Governor Ryan recently told reporters that he's "not sure the system worked" in the Porter case. " I think everybody understands what's at stake here," Ryan said. "An innocent man was about to die, and thank God he didn't. And now we want to make sure that scenario doesn't ... come back and haunt us in the future." But Ryan knows as well as anyone that this scenario has reappeared repeatedly in Illinois. Since 1994 ten innocent people have been discovered on the state's death row. Porter's was actually the second Illinois case to be demolished by Northwestern students taking an investigative-reporting class. In 1996 students helped to establish the innocence of four Chicago black men convicted in a 1978 rape and murder involving a young white couple. Dennis Williams, Verneal Jimerson, Kenneth Adams, and Willie Raines spent a combined sixty-five years in prison. Williams and Jimerson spent fifteen and eleven years respectively on death row. In an effort to prevent erroneous death sentences in the future, the Illinois legislature recently passed, and Governor Ryan signed into law, legislation to increase funding for capital defenders and to require that they meet basic standards of competency.

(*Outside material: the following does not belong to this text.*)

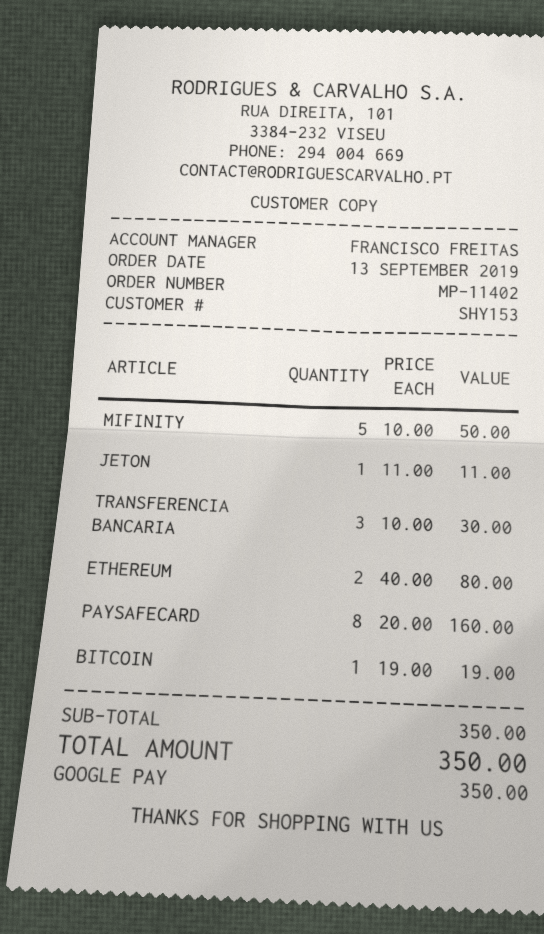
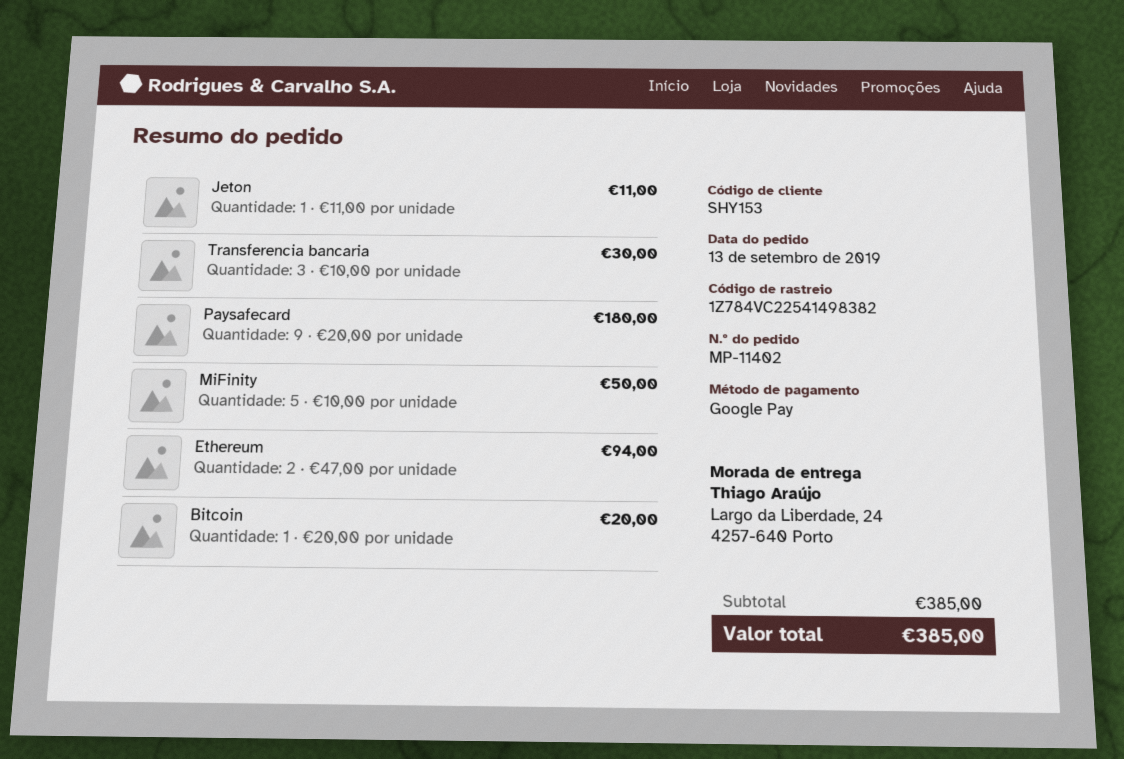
ETHEREUM: 2 x 40.00 = 80.00 -> 2 x 47.00 = 94.00
PAYSAFECARD: 8 x 20.00 = 160.00 -> 9 x 20.00 = 180.00
BITCOIN: 1 x 19.00 = 19.00 -> 1 x 20.00 = 20.00
subtotal: 350.00 -> 385.00
total: 350.00 -> 385.00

Not surprisingly, Williams, Anthony Porter, and many of the other inmates released from death row over the past two decades are unforgiving of the system's imperfections. Williams says the State of Illinois "attempted to murder me." Immediately after his release Porter told reporters that he'd been "railroaded" by the Chicago police.

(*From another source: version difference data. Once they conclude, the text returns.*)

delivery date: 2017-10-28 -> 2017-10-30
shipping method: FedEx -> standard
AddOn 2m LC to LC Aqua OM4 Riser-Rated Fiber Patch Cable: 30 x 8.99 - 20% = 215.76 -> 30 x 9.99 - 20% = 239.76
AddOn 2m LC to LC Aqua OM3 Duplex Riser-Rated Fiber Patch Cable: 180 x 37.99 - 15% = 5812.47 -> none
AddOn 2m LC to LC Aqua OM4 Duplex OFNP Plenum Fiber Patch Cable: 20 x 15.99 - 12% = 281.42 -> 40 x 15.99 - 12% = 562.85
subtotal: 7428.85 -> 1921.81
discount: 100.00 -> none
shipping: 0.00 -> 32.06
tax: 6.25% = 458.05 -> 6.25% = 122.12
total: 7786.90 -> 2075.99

That law-enforcement authorities would plot to have a man executed for a crime he didn't commit is probably the most Kafkaesque scenario imaginable for the U.S. justice system -- a scenario that gives paranoids and conspiracy theorists a good name. But even if former death-row inmates truly believe they were framed by police officers and prosecutors, such claims are nearly impossible to prove. In the Rolando Cruz case a special prosecutor, William Kunkle, actually indicted four policemen and three former prosecutors for falsely accusing Cruz, charging them with perjury and obstruction of justice. But this is believed to be the only death-penalty case in U.S. history that has led to such high-level indictments, and earlier this year all the defendants were acquitted.

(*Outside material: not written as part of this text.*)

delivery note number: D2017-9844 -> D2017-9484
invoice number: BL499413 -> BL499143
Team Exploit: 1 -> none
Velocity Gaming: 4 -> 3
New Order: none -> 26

True, courts have frequently ordered murder convictions overturned as a result of official misconduct. But a Chicago Tribune investigation published earlier this year found that since 1963 at least 381 homicide convictions nationwide have been overturned because prosecutors concealed evidence of innocence or presented evidence they knew to be false. Not one of those prosecutors has been convicted of a crime or barred from practicing law. Although law-enforcement officials invariably insist that miscreants in their ranks should be punished, in practice prosecutors rarely find any reason to investigate, let alone indict, their colleagues. Under existing law, law-enforcement officials are virtually immune from civil and criminal liability. "If a prosecutor withholds evidence, it's not a crime," says Bennett L. Gershman, a professor at Pace Law School, in White Plains, New York, and the author of Trial Error and Misconduct. "The fact is that criminal prosecutions of prosecutors for matters relating to their professional responsibilities in American law are virtually unknown, inconceivable, unthinkable." Gershman believes that there are hundreds of cases of prosecutorial abuse each year, but says that the Justice Department acts on only one or two, "as if to show that they're really being vigorous and diligent in their oversight." And he insists that the same lax oversight prevails among the states. As for the bar associations, which are supposed to discipline their members, Gershman says they are far too timid to take on prosecutors.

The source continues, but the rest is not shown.